Research output: Contribution to journalArticlepeer-review

Authors

  • John G Hanly
  • Murray B Urowitz
  • Sang-cheol Bae
  • Juanita Romero-diaz
  • Jorge Sanchez-guerrero
  • Sasha Bernatsky
  • Ann E Clarke
  • Daniel J Wallace
  • David A Isenberg
  • Anisur Rahman
  • Joan T Merrill
  • Paul R Fortin
  • Dafna D Gladman
  • Ian N Bruce
  • Michelle Petri
  • Ellen M Ginzler
  • Mary Anne Dooley
  • Rosalind Ramsey-goldman
  • Susan Manzi
  • Andreas Jönsen
  • Graciela S Alarcón
  • Ronald F Van Vollenhoven
  • Cynthia Aranow
  • Meggan Mackay
  • Guillermo Ruiz-irastorza
  • Sam Lim
  • Murat Inanc
  • Kenneth C Kalunian
  • Søren Jacobsen
  • Christine A Peschken
  • Diane L Kamen
  • Anca Askanase
  • Vernon Farewell

Colleges, School and Institutes

Abstract

Objectives Using a reversible multistate model, we prospectively examined neuropsychiatric (NP) events for attribution, outcome and association with health-related quality of life (HRQoL), in an international, inception cohort of systemic lupus erythematosus (SLE) patients.

Methods Annual assessments for 19 NP events attributed to SLE and non-­SLE causes, physician determination of outcome and patient HRQoL (shortform (SF)-36 scores) were measured.

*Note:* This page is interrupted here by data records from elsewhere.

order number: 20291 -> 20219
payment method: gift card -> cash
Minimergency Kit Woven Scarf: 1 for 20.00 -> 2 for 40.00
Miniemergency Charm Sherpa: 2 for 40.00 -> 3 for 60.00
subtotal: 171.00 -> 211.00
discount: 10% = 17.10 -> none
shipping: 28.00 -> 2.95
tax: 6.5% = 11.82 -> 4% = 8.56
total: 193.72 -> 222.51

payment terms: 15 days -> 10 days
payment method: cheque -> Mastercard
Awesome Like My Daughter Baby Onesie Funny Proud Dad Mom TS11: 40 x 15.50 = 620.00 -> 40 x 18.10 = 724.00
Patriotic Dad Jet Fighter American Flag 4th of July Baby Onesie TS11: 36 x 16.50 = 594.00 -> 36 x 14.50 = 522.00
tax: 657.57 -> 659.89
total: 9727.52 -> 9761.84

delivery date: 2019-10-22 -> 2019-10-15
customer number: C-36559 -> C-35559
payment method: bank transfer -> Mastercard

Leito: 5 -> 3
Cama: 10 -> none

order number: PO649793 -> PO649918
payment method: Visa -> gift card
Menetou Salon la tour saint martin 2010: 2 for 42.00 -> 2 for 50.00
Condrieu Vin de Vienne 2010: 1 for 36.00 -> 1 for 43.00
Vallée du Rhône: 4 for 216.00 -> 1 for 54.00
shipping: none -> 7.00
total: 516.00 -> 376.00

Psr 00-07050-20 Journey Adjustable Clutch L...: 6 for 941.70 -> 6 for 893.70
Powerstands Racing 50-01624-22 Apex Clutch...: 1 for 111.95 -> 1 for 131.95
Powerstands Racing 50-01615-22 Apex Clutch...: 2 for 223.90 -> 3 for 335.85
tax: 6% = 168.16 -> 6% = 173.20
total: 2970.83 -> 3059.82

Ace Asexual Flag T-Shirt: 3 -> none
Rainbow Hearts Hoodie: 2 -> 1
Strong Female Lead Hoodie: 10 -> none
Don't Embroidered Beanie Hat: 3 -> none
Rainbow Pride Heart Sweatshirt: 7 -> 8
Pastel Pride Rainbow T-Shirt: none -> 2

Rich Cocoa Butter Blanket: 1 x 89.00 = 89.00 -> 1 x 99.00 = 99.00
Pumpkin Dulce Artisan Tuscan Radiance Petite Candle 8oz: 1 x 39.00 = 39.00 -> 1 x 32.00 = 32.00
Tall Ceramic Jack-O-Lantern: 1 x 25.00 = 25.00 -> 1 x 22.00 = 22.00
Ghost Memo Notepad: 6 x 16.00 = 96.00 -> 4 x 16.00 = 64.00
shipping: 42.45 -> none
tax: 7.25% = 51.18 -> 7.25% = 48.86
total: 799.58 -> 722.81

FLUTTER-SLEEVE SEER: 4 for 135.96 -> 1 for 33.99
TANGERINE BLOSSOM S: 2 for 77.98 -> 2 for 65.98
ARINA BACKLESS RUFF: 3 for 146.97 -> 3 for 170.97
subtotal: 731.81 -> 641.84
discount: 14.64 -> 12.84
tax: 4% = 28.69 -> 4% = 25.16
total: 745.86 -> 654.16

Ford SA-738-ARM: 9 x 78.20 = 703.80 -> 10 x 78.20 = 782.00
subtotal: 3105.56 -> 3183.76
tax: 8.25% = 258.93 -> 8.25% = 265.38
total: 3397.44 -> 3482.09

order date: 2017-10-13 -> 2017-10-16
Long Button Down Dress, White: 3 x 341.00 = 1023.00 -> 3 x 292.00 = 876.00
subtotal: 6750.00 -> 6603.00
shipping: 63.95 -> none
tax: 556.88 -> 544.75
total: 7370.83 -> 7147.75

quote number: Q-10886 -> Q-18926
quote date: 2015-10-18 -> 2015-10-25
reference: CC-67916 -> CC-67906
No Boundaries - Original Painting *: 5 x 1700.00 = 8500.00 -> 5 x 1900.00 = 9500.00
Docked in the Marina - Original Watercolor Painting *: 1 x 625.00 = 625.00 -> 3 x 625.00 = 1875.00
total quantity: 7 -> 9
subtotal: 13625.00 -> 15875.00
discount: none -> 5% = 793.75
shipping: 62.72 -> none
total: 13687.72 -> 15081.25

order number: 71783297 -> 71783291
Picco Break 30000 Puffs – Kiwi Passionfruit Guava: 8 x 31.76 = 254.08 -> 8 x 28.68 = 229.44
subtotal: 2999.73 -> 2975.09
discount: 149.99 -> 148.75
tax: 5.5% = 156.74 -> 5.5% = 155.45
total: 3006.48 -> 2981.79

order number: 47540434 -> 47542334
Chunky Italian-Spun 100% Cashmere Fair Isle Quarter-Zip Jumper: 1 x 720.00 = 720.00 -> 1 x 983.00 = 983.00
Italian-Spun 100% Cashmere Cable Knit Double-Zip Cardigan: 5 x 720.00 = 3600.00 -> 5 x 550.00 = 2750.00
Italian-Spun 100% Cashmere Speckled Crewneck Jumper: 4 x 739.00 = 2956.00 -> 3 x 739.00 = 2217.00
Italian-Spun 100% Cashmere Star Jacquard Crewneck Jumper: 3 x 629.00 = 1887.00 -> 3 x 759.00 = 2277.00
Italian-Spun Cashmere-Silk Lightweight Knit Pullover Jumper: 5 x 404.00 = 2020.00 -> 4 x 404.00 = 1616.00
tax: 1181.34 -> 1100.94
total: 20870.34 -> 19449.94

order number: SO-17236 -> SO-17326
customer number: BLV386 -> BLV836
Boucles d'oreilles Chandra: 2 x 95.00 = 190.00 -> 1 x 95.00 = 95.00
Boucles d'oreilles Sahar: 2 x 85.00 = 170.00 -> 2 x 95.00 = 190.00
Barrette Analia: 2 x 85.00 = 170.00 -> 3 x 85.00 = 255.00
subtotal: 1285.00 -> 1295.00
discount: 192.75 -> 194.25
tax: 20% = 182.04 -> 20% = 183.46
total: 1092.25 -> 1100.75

Time-to-event analysis and multistate modelling examined the onset, recurrence and transition between NP states.

Results NP events occurred in 955/1827 (52.3%) patients and 592/1910 (31.0%) unique events were attributed to SLE. In the first 2 years of follow-up the relative risk (95%CI) for SLE NP events was 6.16 (4.96, 7.66) and non-­SLE events was 4.66 (4.01, 5.43) compared with thereafter. Patients without SLE NP events at initial assessment had a 74% probability of being event free at 10 years. For non-­SLE NP events the estimate was 48%. The majority of NP events resolved over 10 years but mortality was higher in patients with NP events attributed to SLE (16%) versus patients with no NPSLE events (6%) while the rate was comparable in patients with non-­SLE NP events (7%) compared with patients with no non-­SLE events (6%). Patients with NP events had lower SF-36 summary scores compared with those without NP events and resolved NP states (p<0.001).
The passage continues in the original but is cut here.